▶ **Problem to work on**
Only a number is required: the count of lines in the material below that contain "ITALFIT".
---------- Records supplied ----------
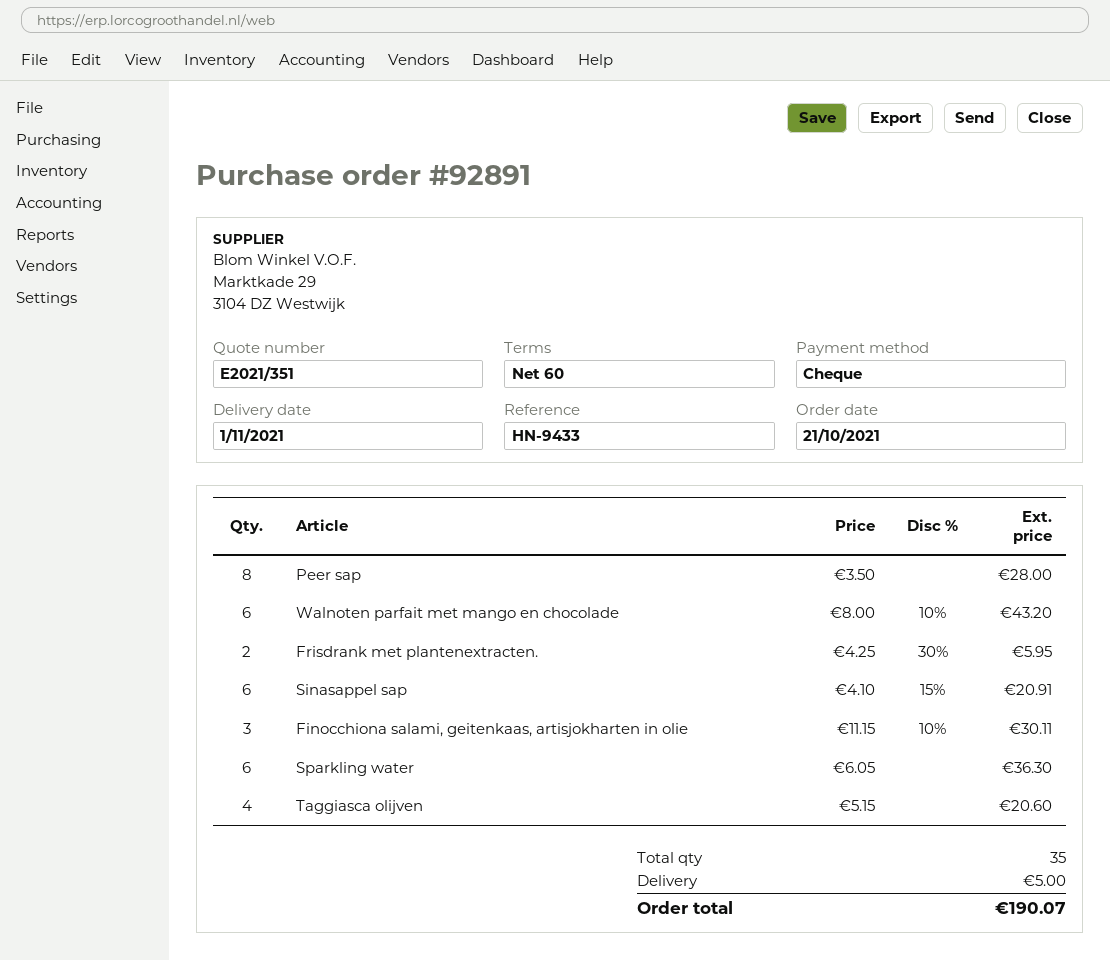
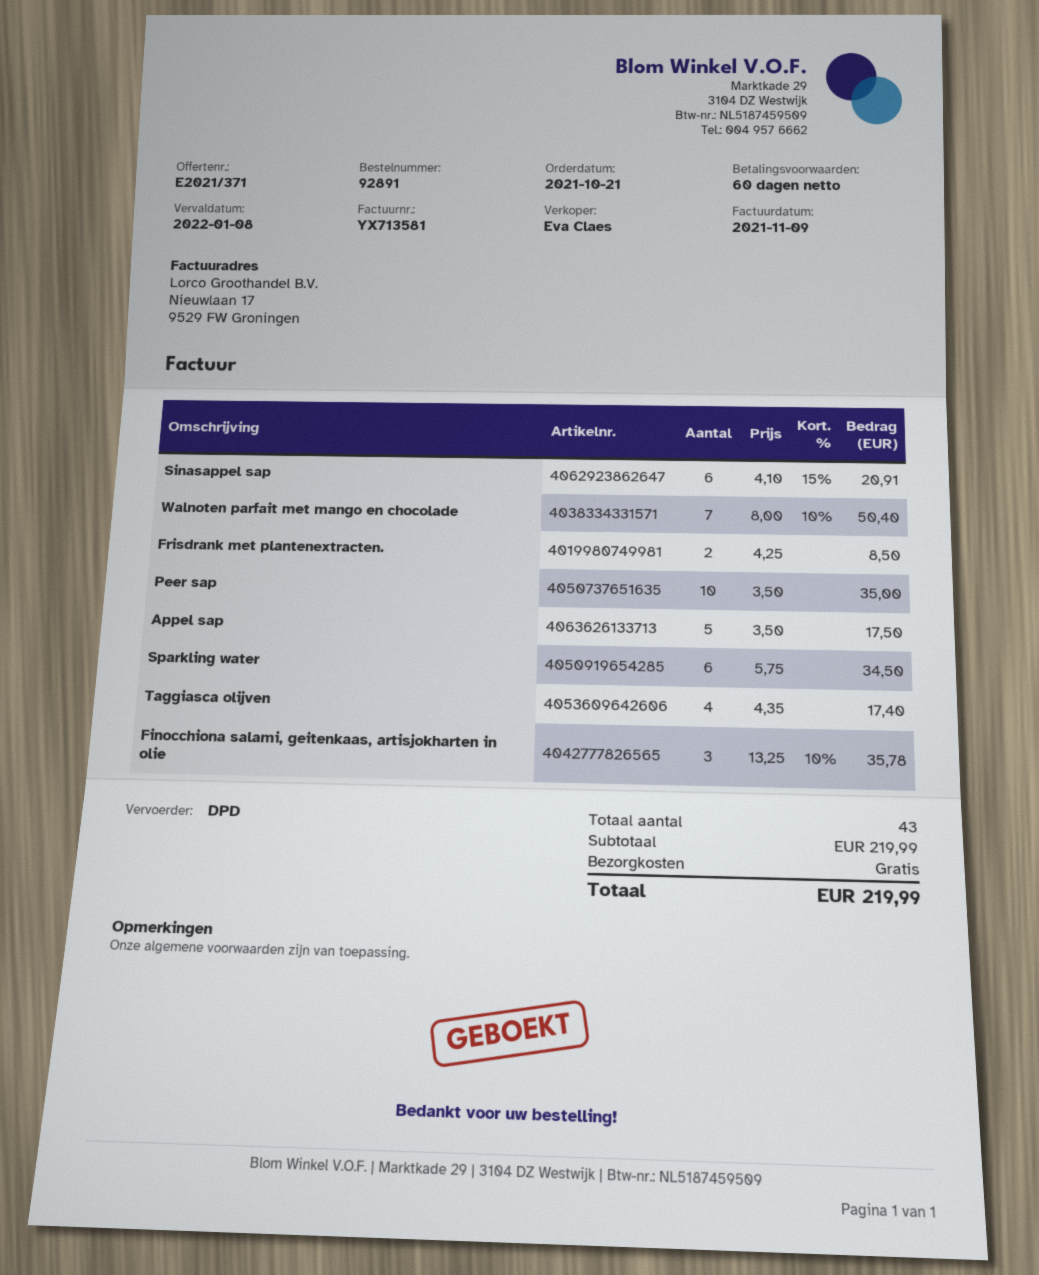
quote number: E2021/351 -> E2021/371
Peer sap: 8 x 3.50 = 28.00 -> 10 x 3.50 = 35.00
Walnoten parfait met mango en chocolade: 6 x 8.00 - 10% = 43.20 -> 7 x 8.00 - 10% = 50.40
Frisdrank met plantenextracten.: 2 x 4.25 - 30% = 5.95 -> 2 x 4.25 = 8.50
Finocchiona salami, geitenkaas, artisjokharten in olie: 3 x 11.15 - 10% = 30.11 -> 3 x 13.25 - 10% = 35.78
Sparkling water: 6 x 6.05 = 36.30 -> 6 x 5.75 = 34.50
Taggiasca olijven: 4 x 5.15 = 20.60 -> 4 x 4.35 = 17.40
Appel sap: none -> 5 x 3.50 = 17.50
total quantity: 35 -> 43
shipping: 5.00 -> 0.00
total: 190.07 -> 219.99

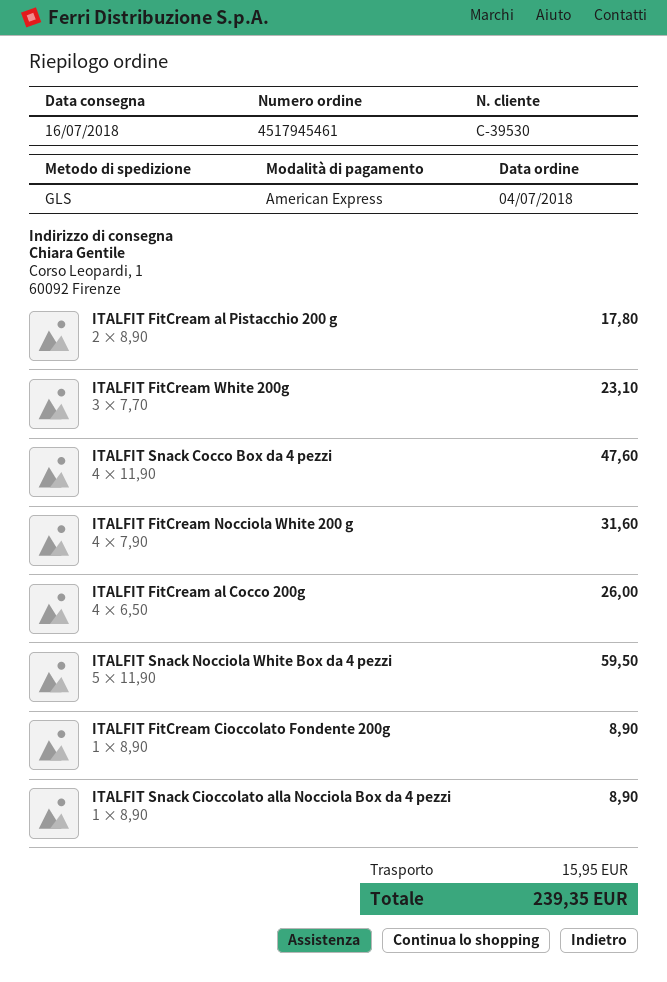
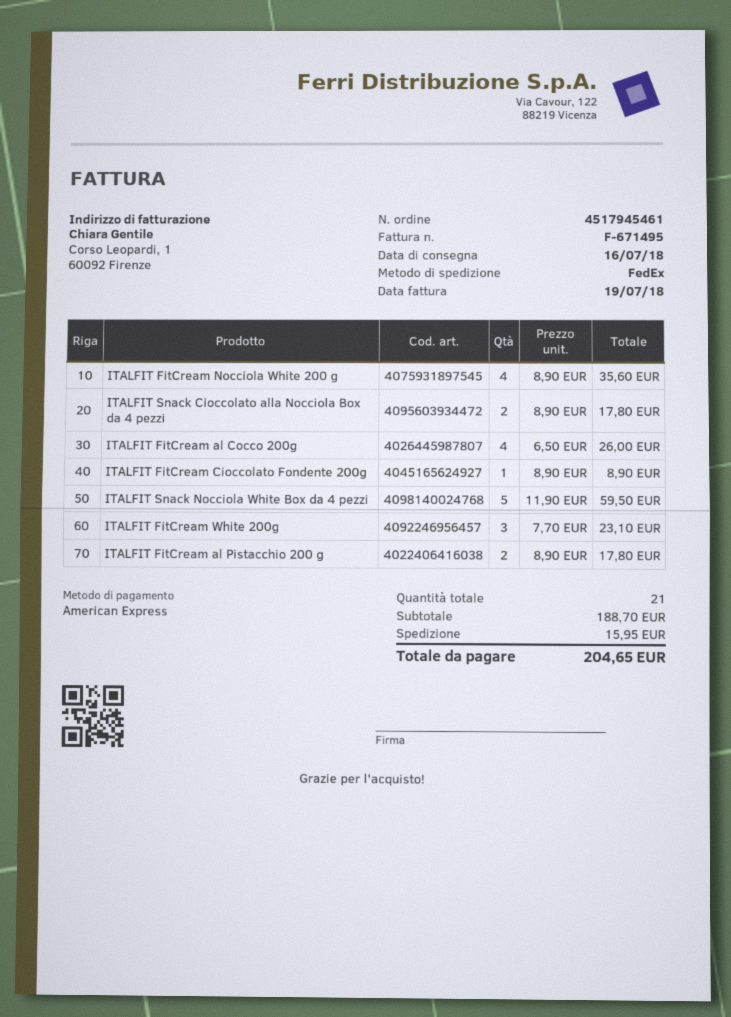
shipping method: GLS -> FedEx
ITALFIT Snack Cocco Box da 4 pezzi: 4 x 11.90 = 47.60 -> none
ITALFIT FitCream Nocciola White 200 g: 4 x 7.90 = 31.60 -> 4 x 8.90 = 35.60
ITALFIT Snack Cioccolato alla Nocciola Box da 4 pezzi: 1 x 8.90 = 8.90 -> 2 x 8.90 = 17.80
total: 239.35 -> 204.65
----------
▶ **Solution to this exercise**
3